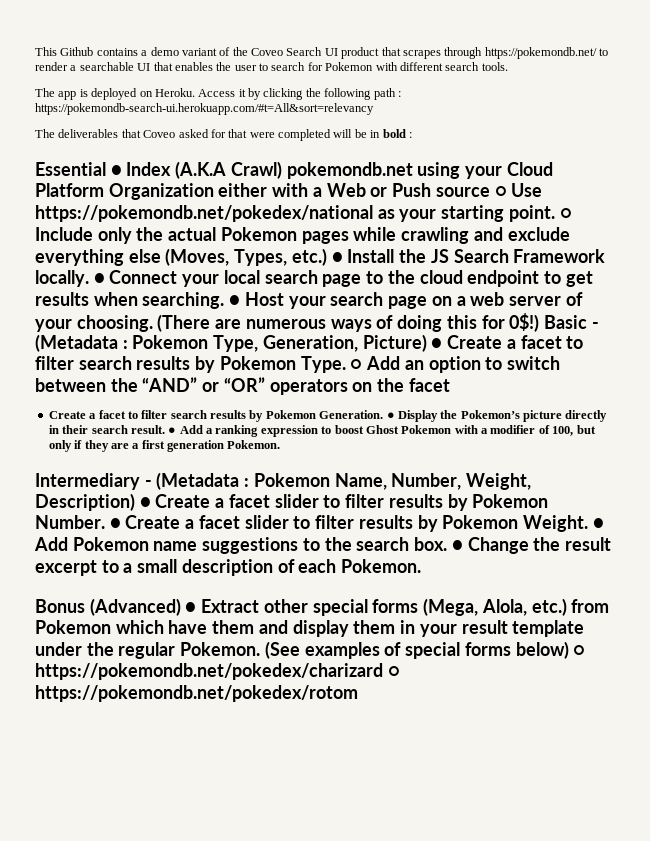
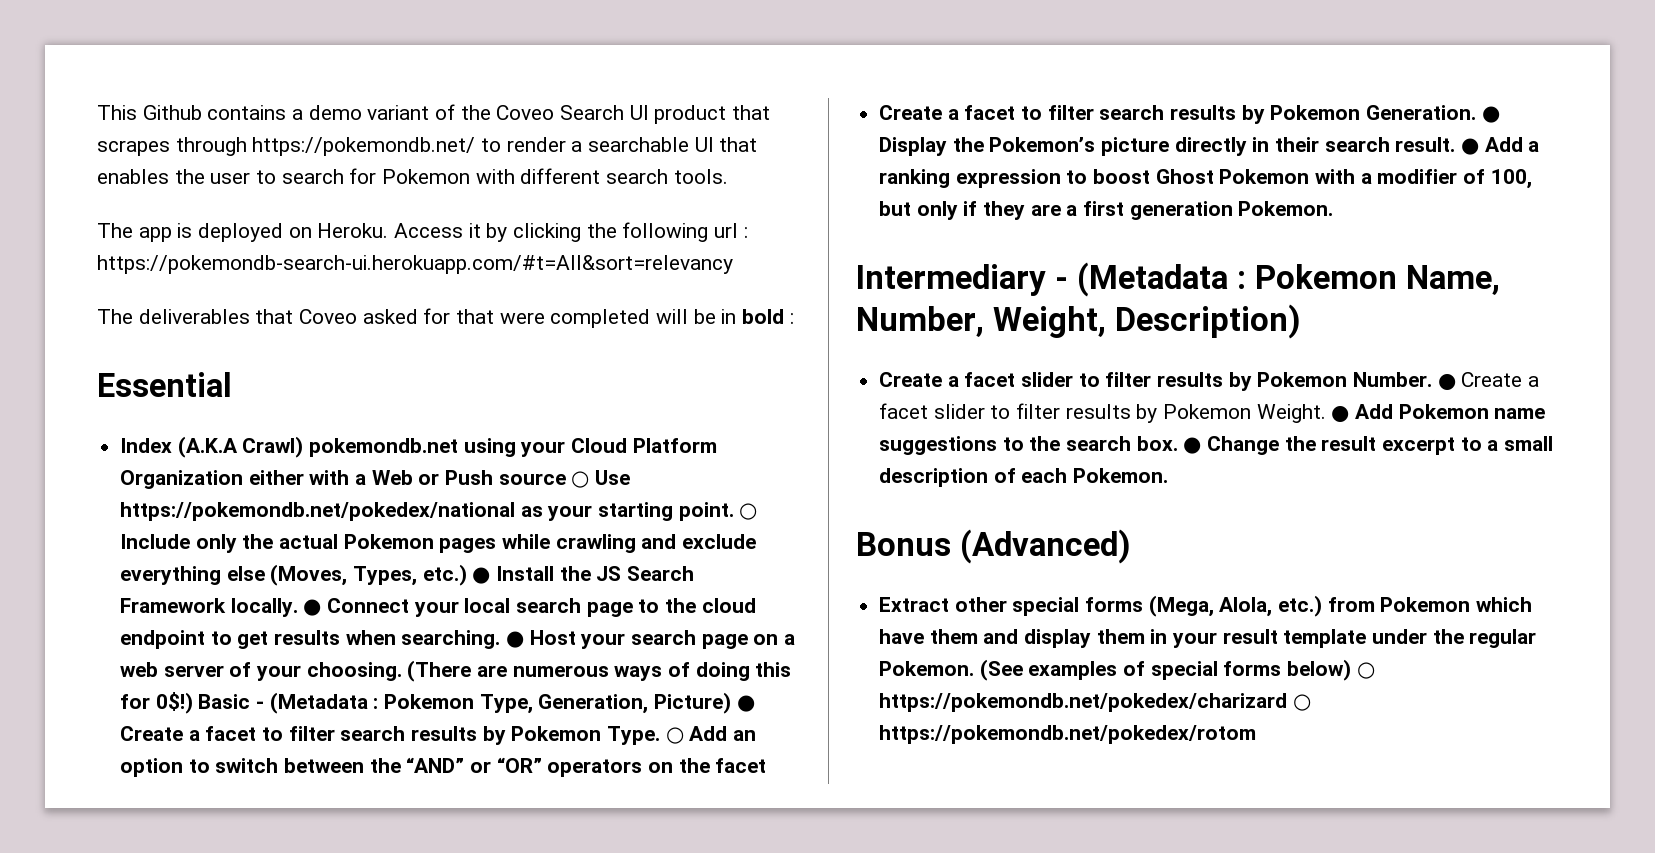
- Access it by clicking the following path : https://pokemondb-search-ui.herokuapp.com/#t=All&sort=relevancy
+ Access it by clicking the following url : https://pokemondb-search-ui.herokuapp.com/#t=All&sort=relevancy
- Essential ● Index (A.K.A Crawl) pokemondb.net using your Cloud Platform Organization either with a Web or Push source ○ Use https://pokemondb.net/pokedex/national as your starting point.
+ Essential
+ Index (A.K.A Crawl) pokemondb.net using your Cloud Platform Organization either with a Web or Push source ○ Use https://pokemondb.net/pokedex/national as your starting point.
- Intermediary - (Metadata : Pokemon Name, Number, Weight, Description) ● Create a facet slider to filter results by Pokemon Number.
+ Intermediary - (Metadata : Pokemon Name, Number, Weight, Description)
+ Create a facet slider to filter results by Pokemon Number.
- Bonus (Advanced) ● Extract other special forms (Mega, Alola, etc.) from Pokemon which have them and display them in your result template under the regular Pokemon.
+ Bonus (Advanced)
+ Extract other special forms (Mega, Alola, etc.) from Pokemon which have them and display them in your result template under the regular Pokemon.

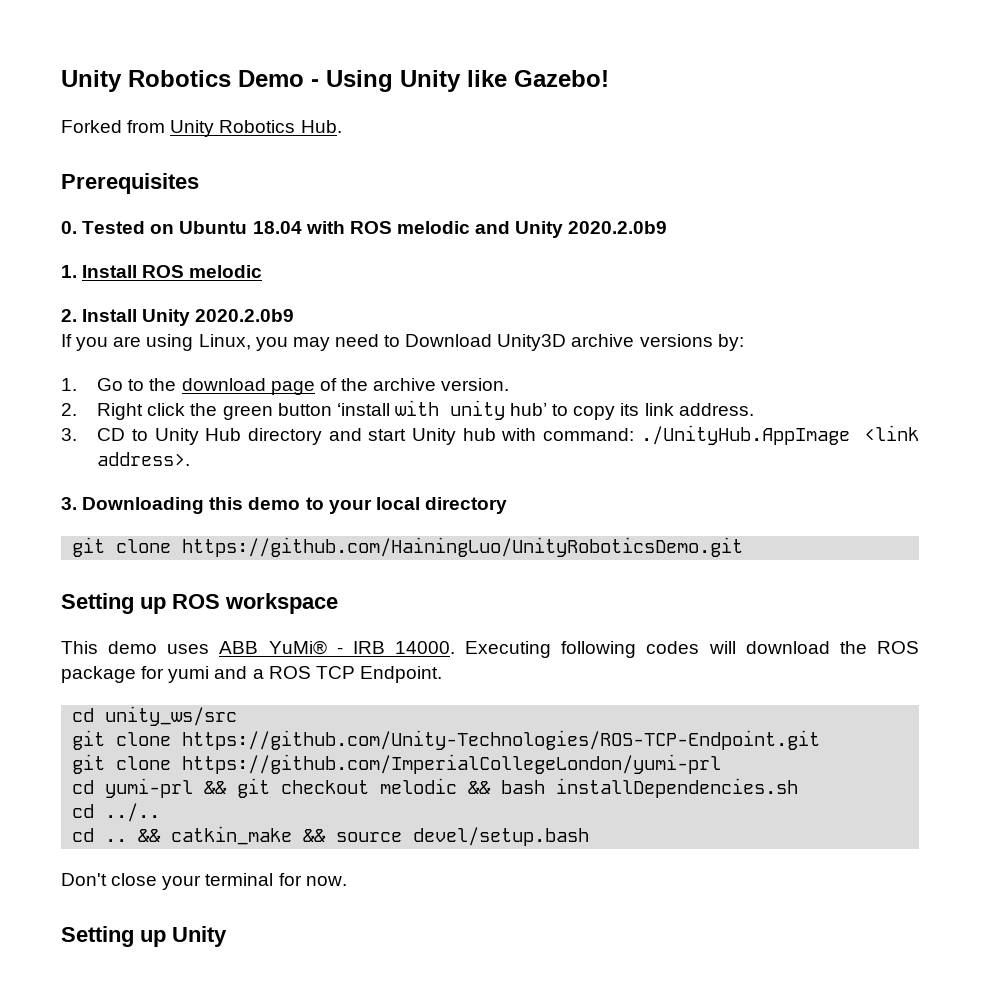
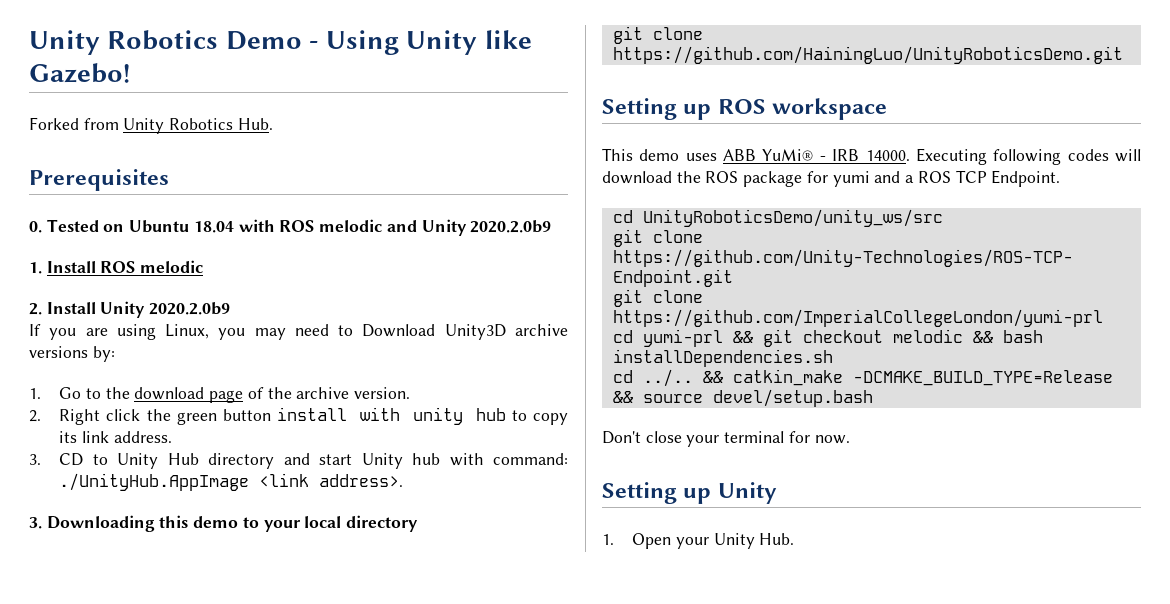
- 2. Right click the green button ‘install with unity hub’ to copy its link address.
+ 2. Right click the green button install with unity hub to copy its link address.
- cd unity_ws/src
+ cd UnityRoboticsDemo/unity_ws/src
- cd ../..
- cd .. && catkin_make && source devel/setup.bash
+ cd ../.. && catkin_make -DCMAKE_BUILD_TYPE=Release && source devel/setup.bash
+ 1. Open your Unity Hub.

• **Exercise goal**: Print out the entries above word for word from the first line to the line containing "the following url", both included, omitting the pictures.

• **Exercise answer**:
- Access it by clicking the following path : https://pokemondb-search-ui.herokuapp.com/#t=All&sort=relevancy
+ Access it by clicking the following url : https://pokemondb-search-ui.herokuapp.com/#t=All&sort=relevancy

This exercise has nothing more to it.